I just finished modifying this spitter I bought about a year ago, these are old pics and don't show all the mods but I was spitting Eucalyptus with it today and was having problems splitting larger dia. logs. The edge of the splitter wedge is really dull, I haven't sharpened yet. Also I was thinking that the splitter wedge might be to wide? Or maybe eucalypyus is just too hard.


----------



## injun joe (Jan 18, 2010)

that is somewhat a big wedge. but i got a speeco splitter a little 24 ton and i bought some euca. from a guy he said if i didnt get it split up before it dried i could never do it but today threw a piece up there split in half no problem at all hell the splitter tries harder on wet cottonwood. i dont know if a sharp edge would help but maybe ours is all mangled up from a few pieces of hard cottonwood but it still works.


----------



## derwoodii (Jan 18, 2010)

A lot depends on the species of gum you got. Some just don't split easy, or at all. 
Dry Sugar gum or sometimes dry Red gum or dry Box rates high in the. No Nup no way.
I had a super axe aussie built 20 ton vertical and would just know when not to bother with some bits of gum.


----------



## Rudolf73 (Jan 18, 2010)

Yes you need at least a 20 ton splitter to split eucalypt from what I have experienced. We did try it on one of those little 8 ton hydraulic splitters and it broke the wedge right of it. It can be very difficult to split - sometimes it even makes that "bolt breaking" noise when I crack/split a tough piece of gum. And no fun at all splitting with an axe lol


----------



## logbutcher (Jan 18, 2010)

Some trees are plain mean $%@&$'s. Crotches too in all species. :censored:

American Elm, Apple, Beech are heliotropes that grow in kind of spirals following the sun. They don't have the kind of 'straight' grain of easy splits like Red Oak, Paper Birch, Pine.
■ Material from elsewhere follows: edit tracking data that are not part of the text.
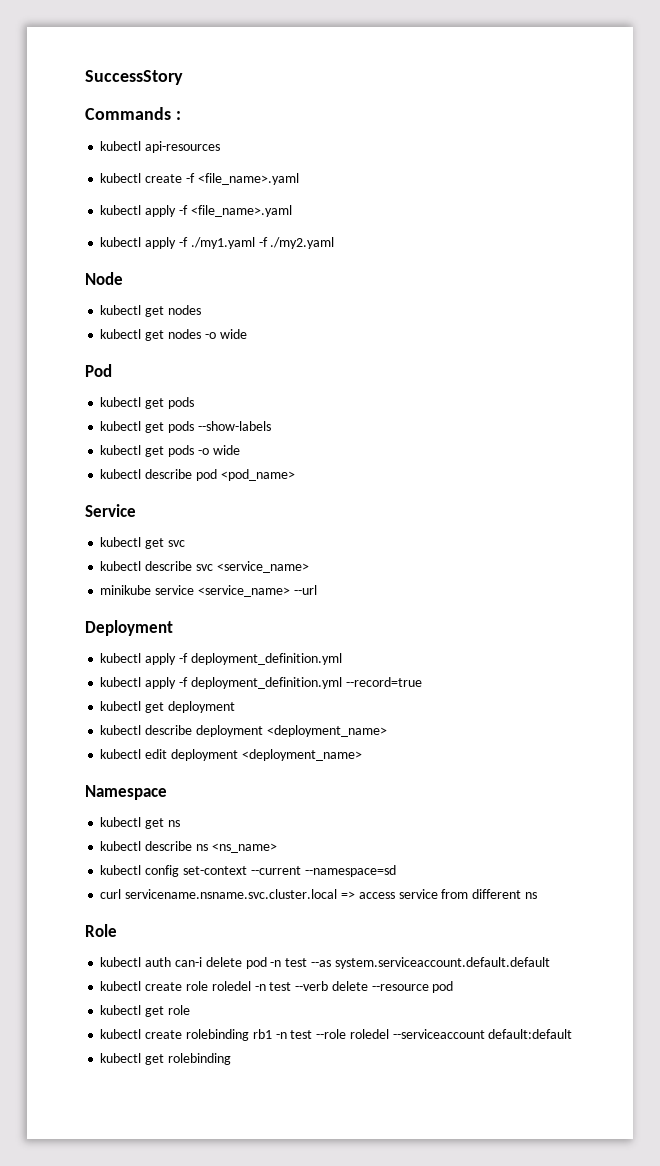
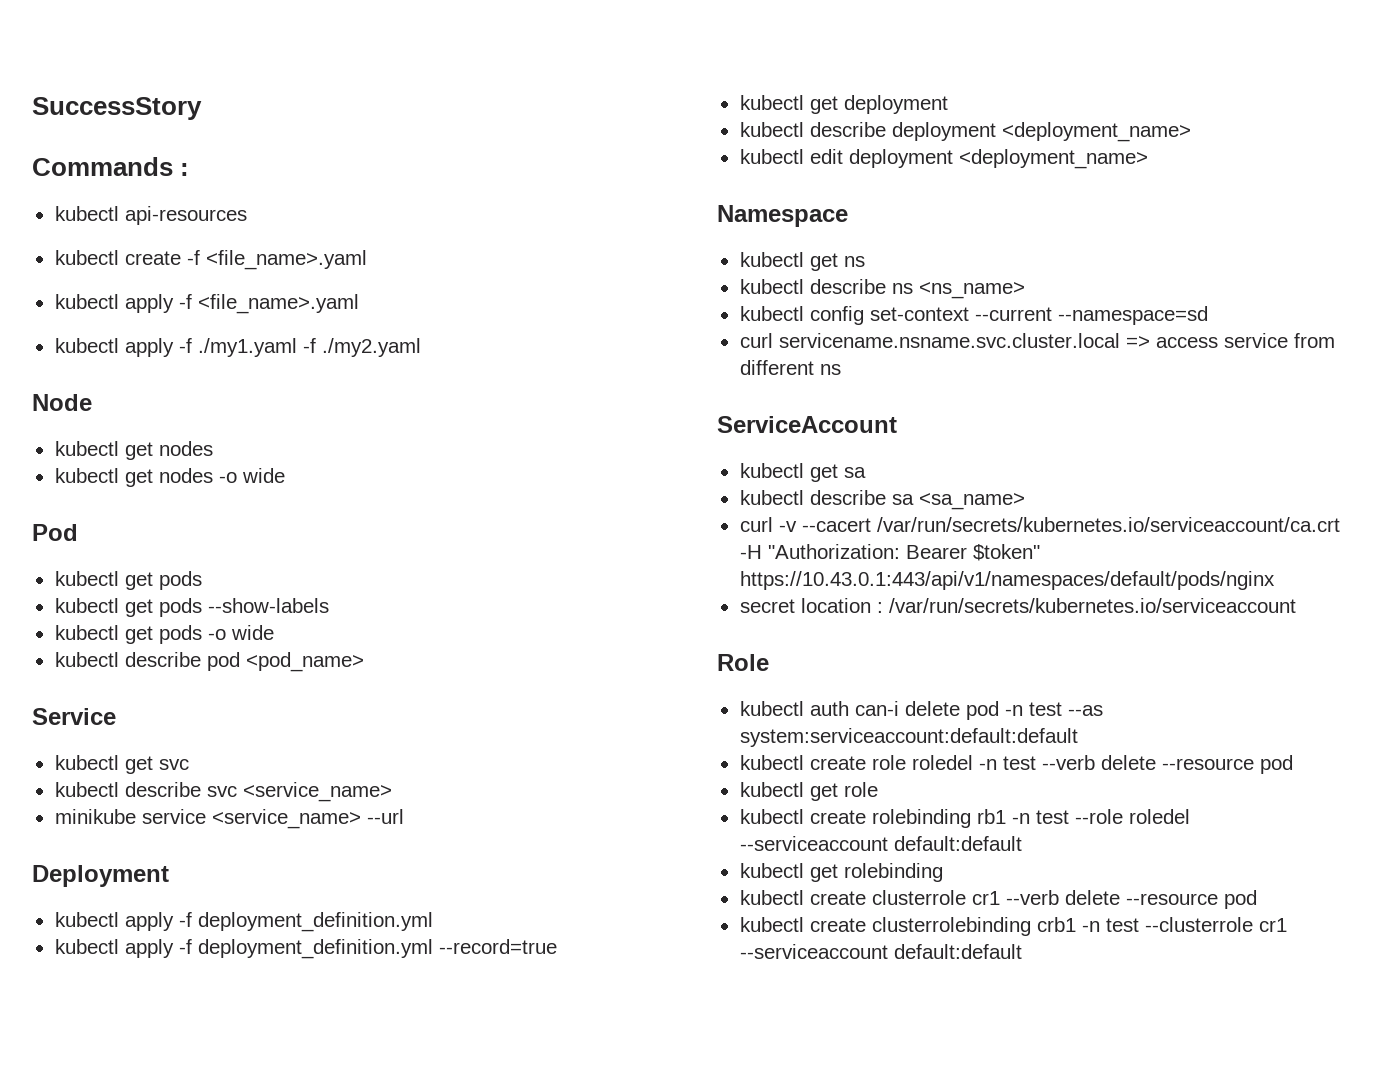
(537, 895) none -> [717,416,897,433] [739,463,866,482] [739,490,1025,510] [739,517,1340,532] [739,544,1040,561] [739,571,1275,590] [739,598,1296,613] // ServiceAccount // kubectl get sa // kubectl describe sa <sa_name> // curl -v --cacert /var/run/secrets/kubernetes.io/serviceaccount/ca.crt -H "Authorization: Bearer $token" https://10.43.0.1:443/api/v1/namespaces/default/pods/nginx // secret location : /var/run/secrets/kubernetes.io/serviceaccount
[334,957,550,969] system.serviceaccount.default.default -> [739,728,1078,747] system:serviceaccount:default:default
(231, 1059) none -> [739,890,1257,909] [739,917,1287,936] [739,944,1022,959] // kubectl create clusterrole cr1 --verb delete --resource pod // kubectl create clusterrolebinding crb1 -n test --clusterrole cr1 --serviceaccount default:default

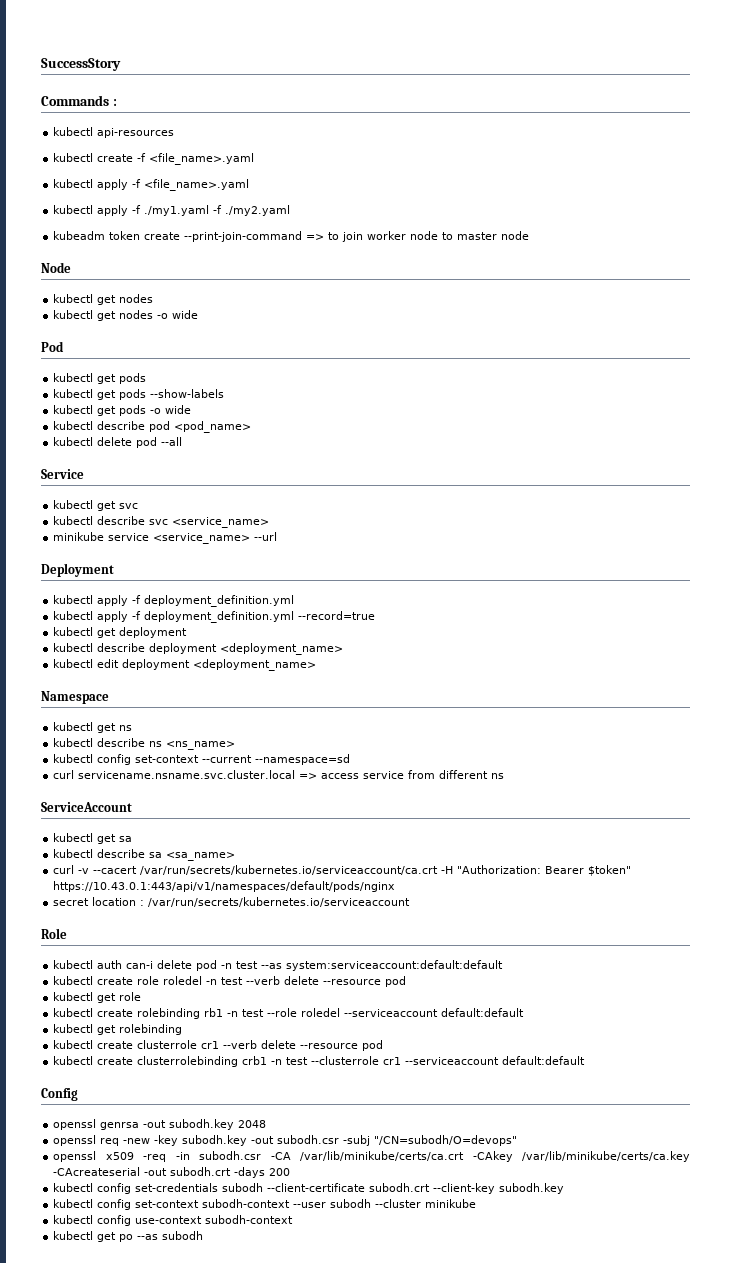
(421, 347) none -> [53,231,530,242] // kubeadm token create --print-join-command => to join worker node to master node
(364, 662) none -> [53,437,183,448] // kubectl delete pod --all
(1022, 951) none -> [41,1088,78,1101] [53,1119,267,1130] [53,1135,518,1146] [53,1151,690,1162] [53,1167,291,1178] [53,1183,565,1194] [53,1199,477,1210] [53,1215,294,1226] [53,1231,204,1242] // Config // openssl genrsa -out subodh.key 2048 // openssl req -new -key subodh.key -out subodh.csr -subj "/CN=subodh/O=devops" // openssl x509 -req -in subodh.csr -CA /var/lib/minikube/certs/ca.crt -CAkey /var/lib/minikube/certs/ca.key -CAcreateserial -out subodh.crt -days 200 // kubectl config set-credentials subodh --client-certificate subodh.crt --client-key subodh.key // kubectl config set-context subodh-context --user subodh --cluster minikube // kubectl config use-context subodh-context // kubectl get po --as subodh

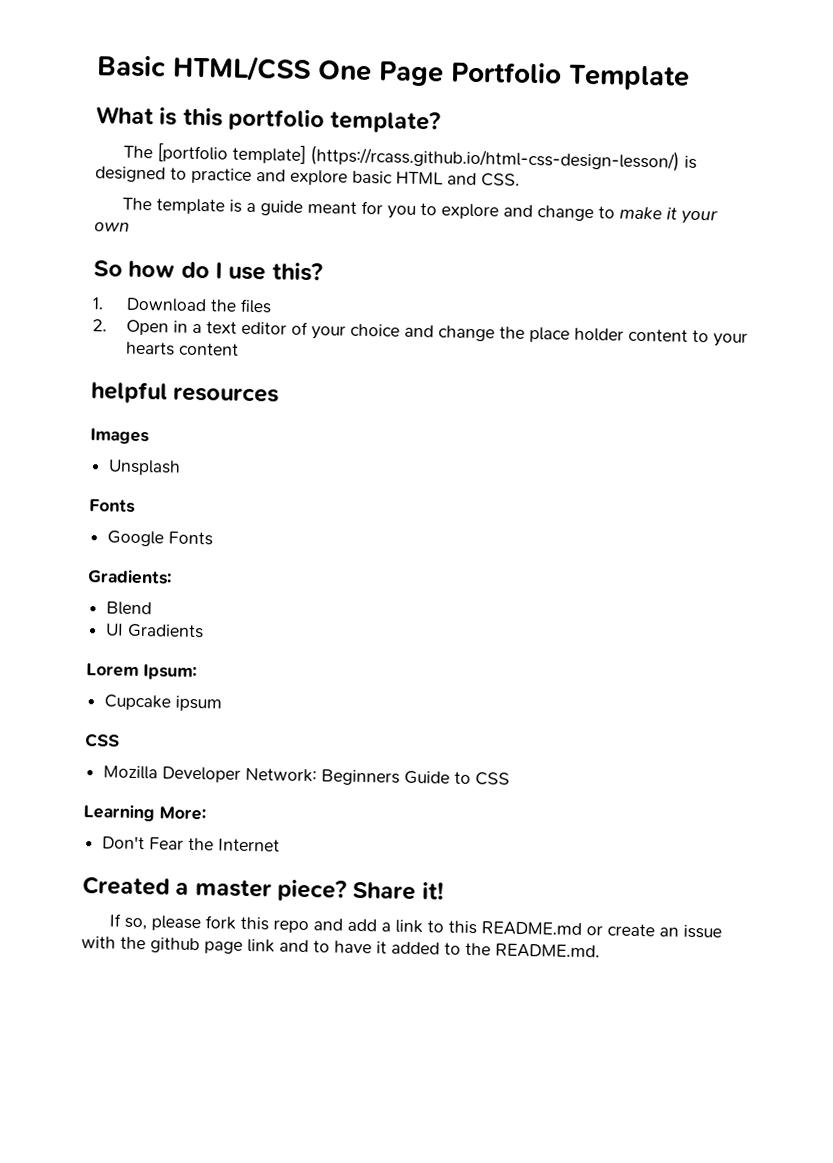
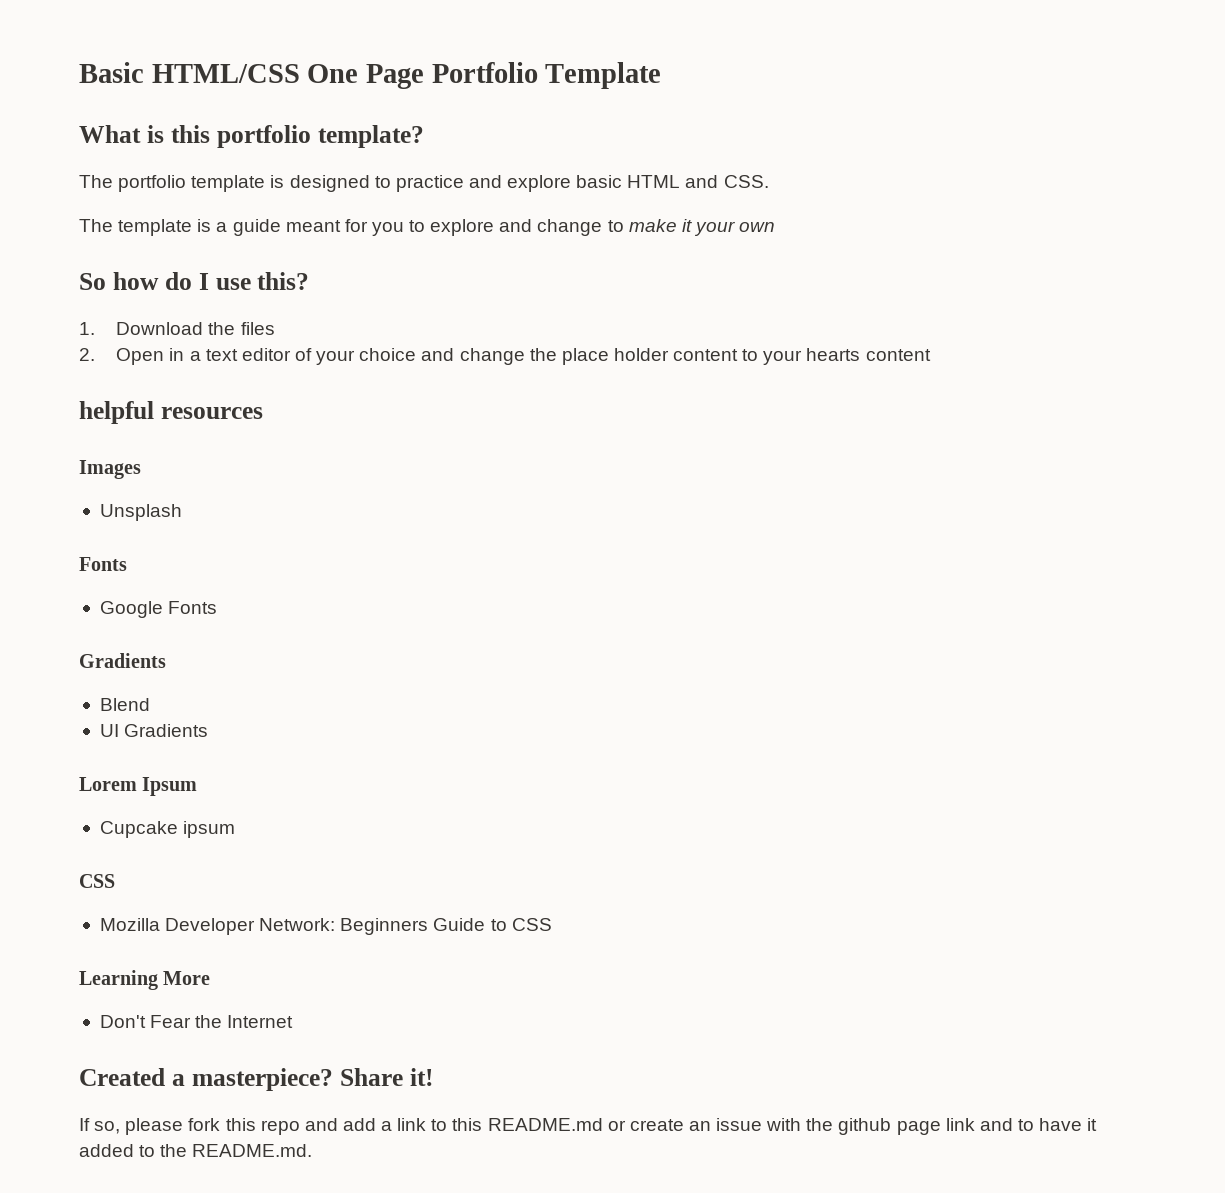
[156,143,680,172] [portfolio template] (https://rcass.github.io/html-css-design-lesson/) -> [118,175,266,192] portfolio template
[87,569,172,585] Gradients: -> [79,653,166,668] Gradients
[143,664,197,681] Ipsum: -> [142,777,198,796] Ipsum
[159,806,206,821] More: -> [163,971,211,985] More
[194,879,348,902] master piece? -> [191,1068,333,1091] masterpiece?

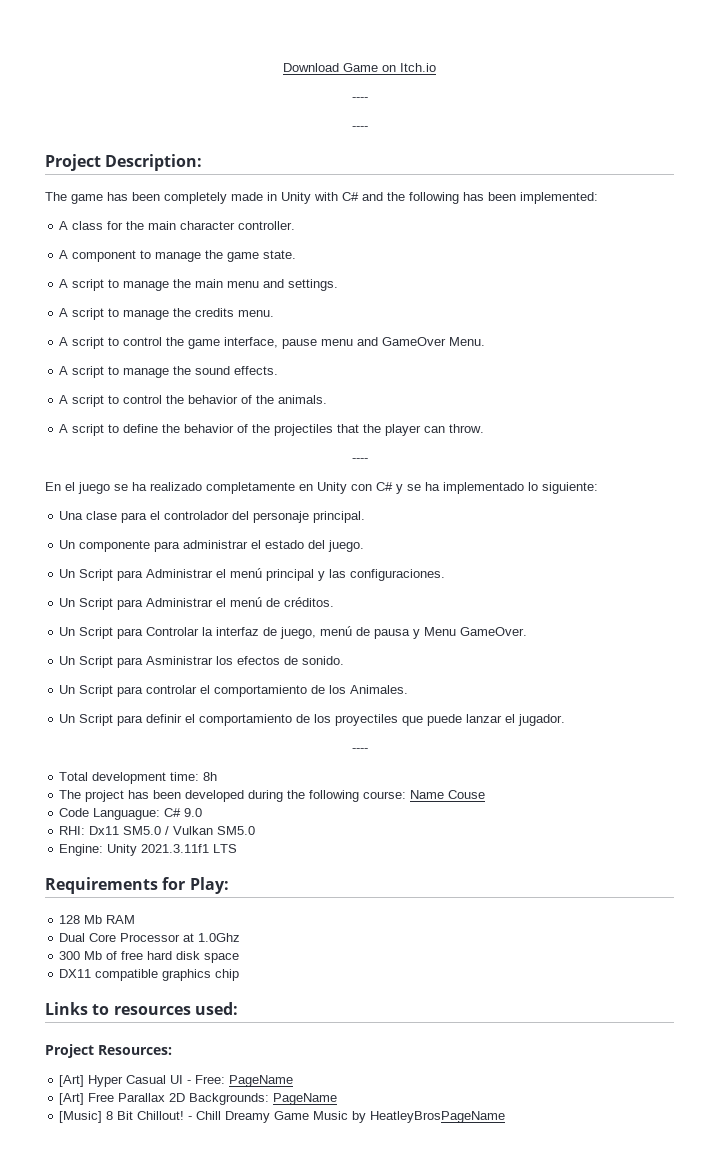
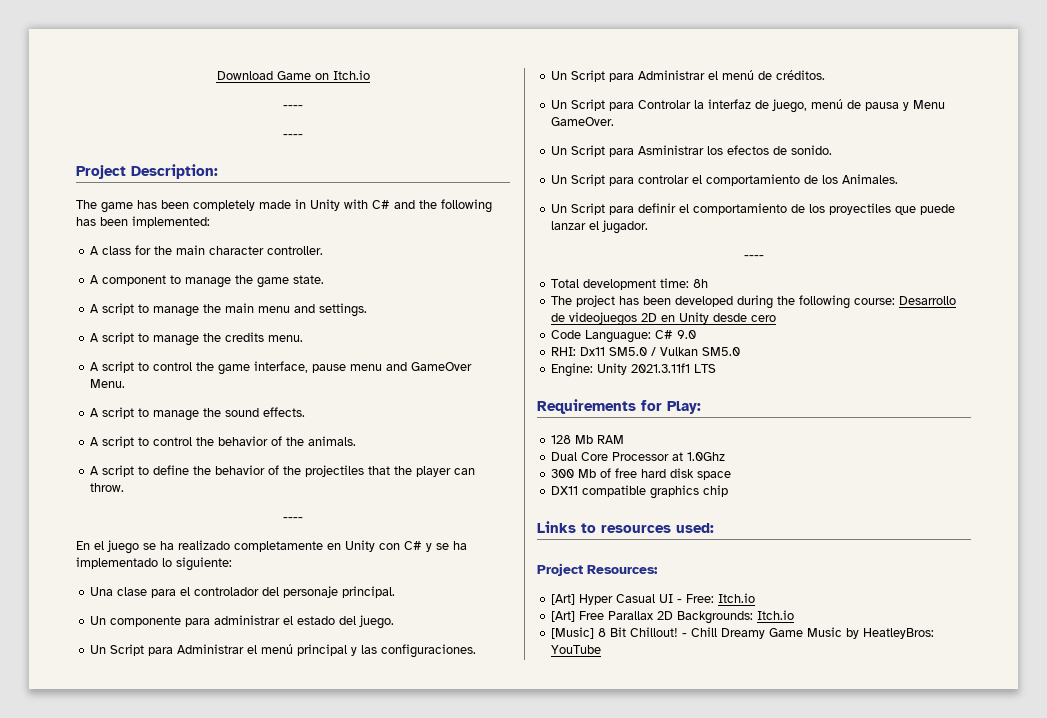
[410,790,486,799] Name Couse -> [899,296,957,305] [551,312,777,326] Desarrollo de videojuegos 2D en Unity desde cero
[229,1075,294,1087] PageName -> [718,593,756,603] Itch.io
[273,1093,338,1105] PageName -> [757,610,795,620] Itch.io
[370,1111,506,1123] HeatleyBrosPageName -> [863,628,935,639] [551,645,602,654] HeatleyBros: YouTube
Try slab splitting the tough ones: split tangentially rather than straight down the center. Don't take big bites with the wedge, go only a few inches in from the edge of the butt. ( When in doubt-- Semtex, or C-4  )

JMNSHO


----------



## Henry G. (Jan 18, 2010)

Yeah I have to chuckle when I hear or read someone say they split all their wood by hand, they obviously have never cut eucalytus! I cut around 6 cords of red euc this last year, the most beautiful stuff. But it does not split easily, about impossible to split with ANY ax (yes I have a fiskars). When seasoned, it literally explodes when split. When green, its a stringy mess. Great firewood though, more BTU's than just about any wood including oak.
You need a sharp wedge, I would agree 20 ton or more, and it will split easier with shorter pieces and splitting with the grain-by that I mean parallel to the wood rings when viewed from the end.


----------



## triptester (Jan 18, 2010)

The splitters problem is most likely lack of tonnage . Often tractor hydraulics do not produce the pressure that most stand alone pumps do. I can't tell what the bore size of the cylinder is but if it is 4" or less and with pressures of less than 2500 psi which is normal for tractors you will only be getting 12 to 16 tons out of your splitter.


----------



## injun joe (Jan 19, 2010)

i didnt split all the euc. i had but i did just to see how impossible it was. wasnt impossible at all after letting it sit in the sweltering nv sun it had crack in it and some of them went in about 4'' so i grabbed my mega mule maul swung it into the crack and split the round in half. after that it got kind of tough because i had a 2.5# axe but i split most of it but i wouldnt do it all year thats for sure.


----------



## SpiralAcacia (Jan 19, 2010)

Henry G. said:


> *Yeah I have to chuckle when I hear or read someone say they split all their wood by hand, they obviously have never cut eucalytus!* I cut around 6 cords of red euc this last year, the most beautiful stuff. But it does not split easily, about impossible to split with ANY ax (yes I have a fiskars). When seasoned, it literally explodes when split. When green, its a stringy mess. Great firewood though, more BTU's than just about any wood including oak.
> You need a sharp wedge, I would agree 20 ton or more, and it will split easier with shorter pieces and splitting with the grain-by that I mean parallel to the wood rings when viewed from the end.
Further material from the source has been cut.